Task details
Set down again exactly the lines of the listing below that fall between the line holding "text: 首都医科大学宣武医院 ->" and the line holding "text: 15:00-17:00 ->", inclusive.

Records for this task
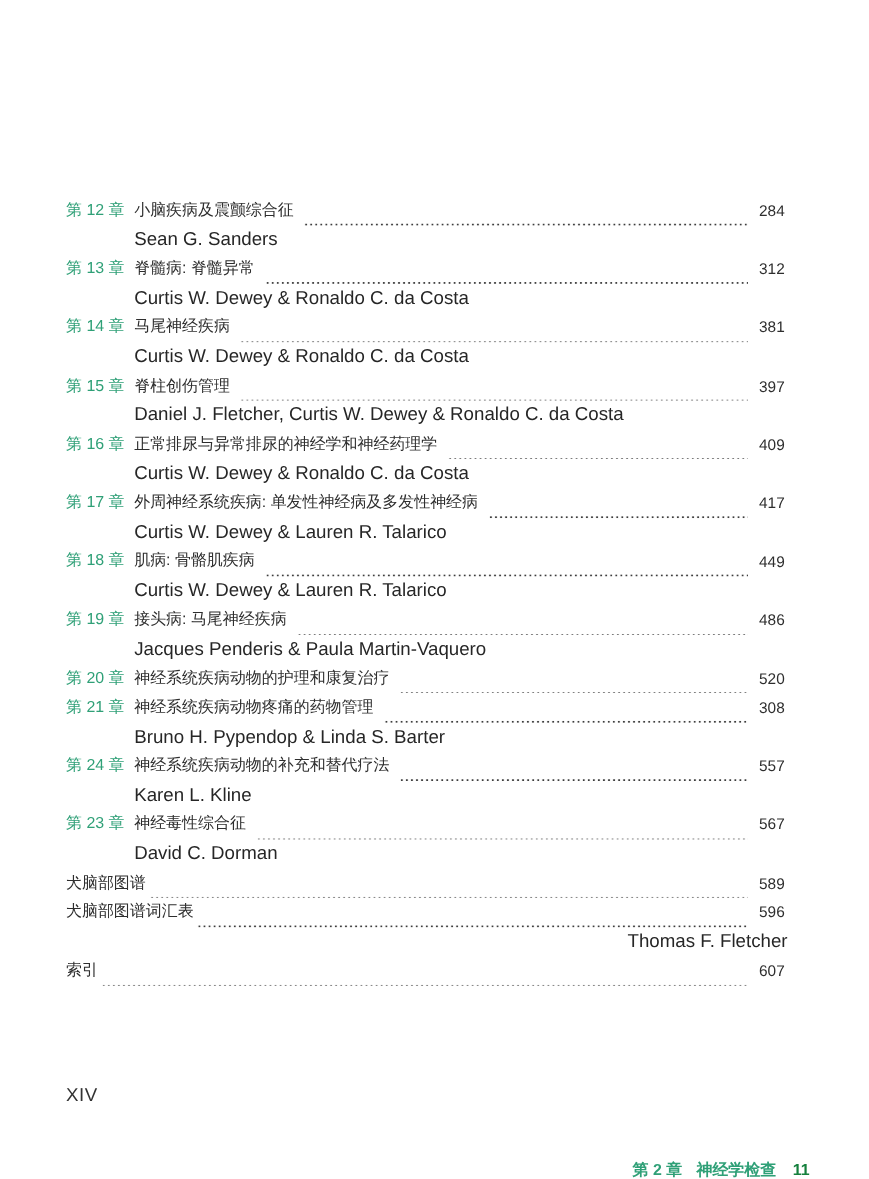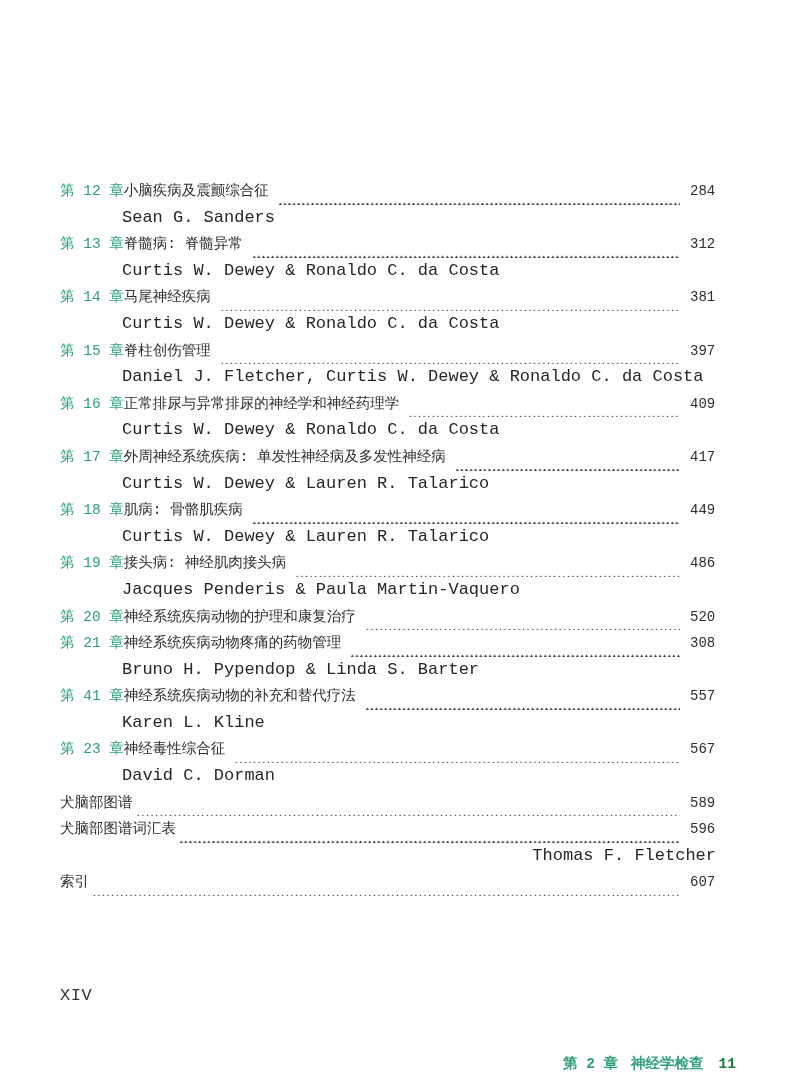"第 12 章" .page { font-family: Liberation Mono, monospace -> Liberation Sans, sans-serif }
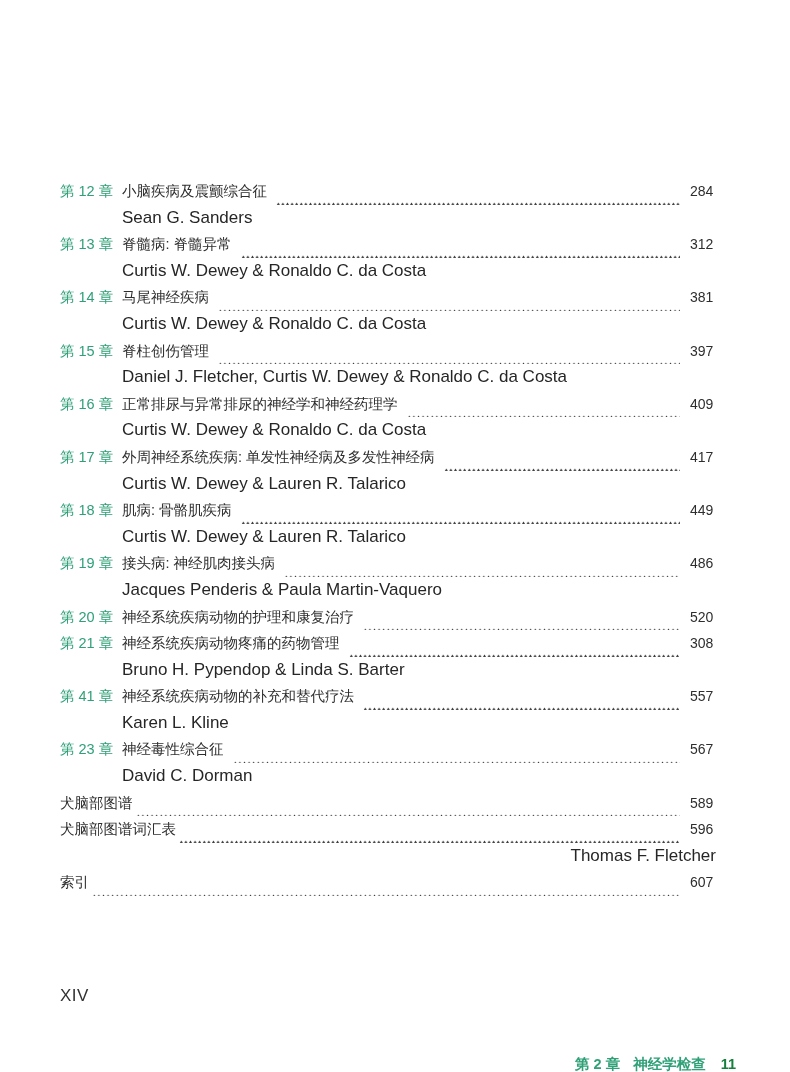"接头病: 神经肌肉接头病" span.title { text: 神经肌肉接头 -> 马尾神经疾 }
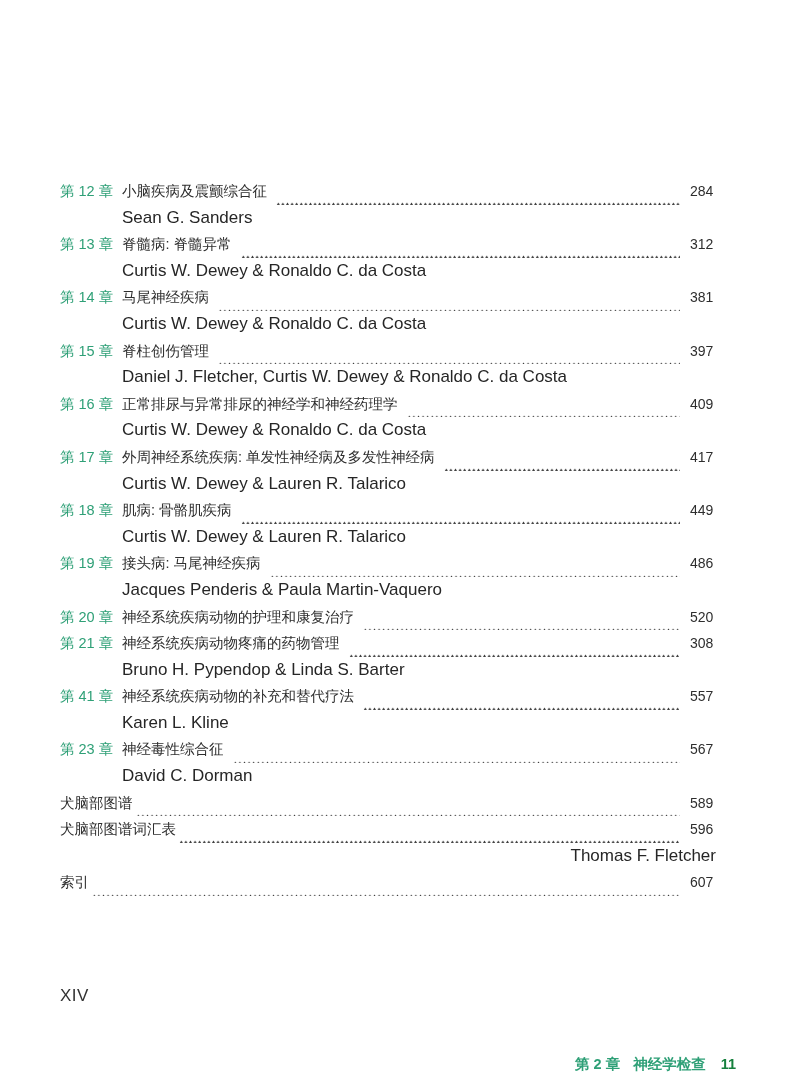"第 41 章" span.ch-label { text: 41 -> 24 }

==

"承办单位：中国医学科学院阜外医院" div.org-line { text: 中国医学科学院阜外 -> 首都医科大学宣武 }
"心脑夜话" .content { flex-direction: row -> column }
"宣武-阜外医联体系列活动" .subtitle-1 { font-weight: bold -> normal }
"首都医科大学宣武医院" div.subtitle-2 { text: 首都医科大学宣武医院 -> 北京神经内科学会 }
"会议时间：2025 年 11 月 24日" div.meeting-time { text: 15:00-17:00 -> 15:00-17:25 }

---

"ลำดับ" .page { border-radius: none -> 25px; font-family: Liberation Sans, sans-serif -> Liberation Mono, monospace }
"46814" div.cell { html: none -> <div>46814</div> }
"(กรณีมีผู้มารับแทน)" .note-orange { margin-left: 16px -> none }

Solution for this exercise
"首都医科大学宣武医院" div.subtitle-2 { text: 首都医科大学宣武医院 -> 北京神经内科学会 }
"会议时间：2025 年 11 月 24日" div.meeting-time { text: 15:00-17:00 -> 15:00-17:25 }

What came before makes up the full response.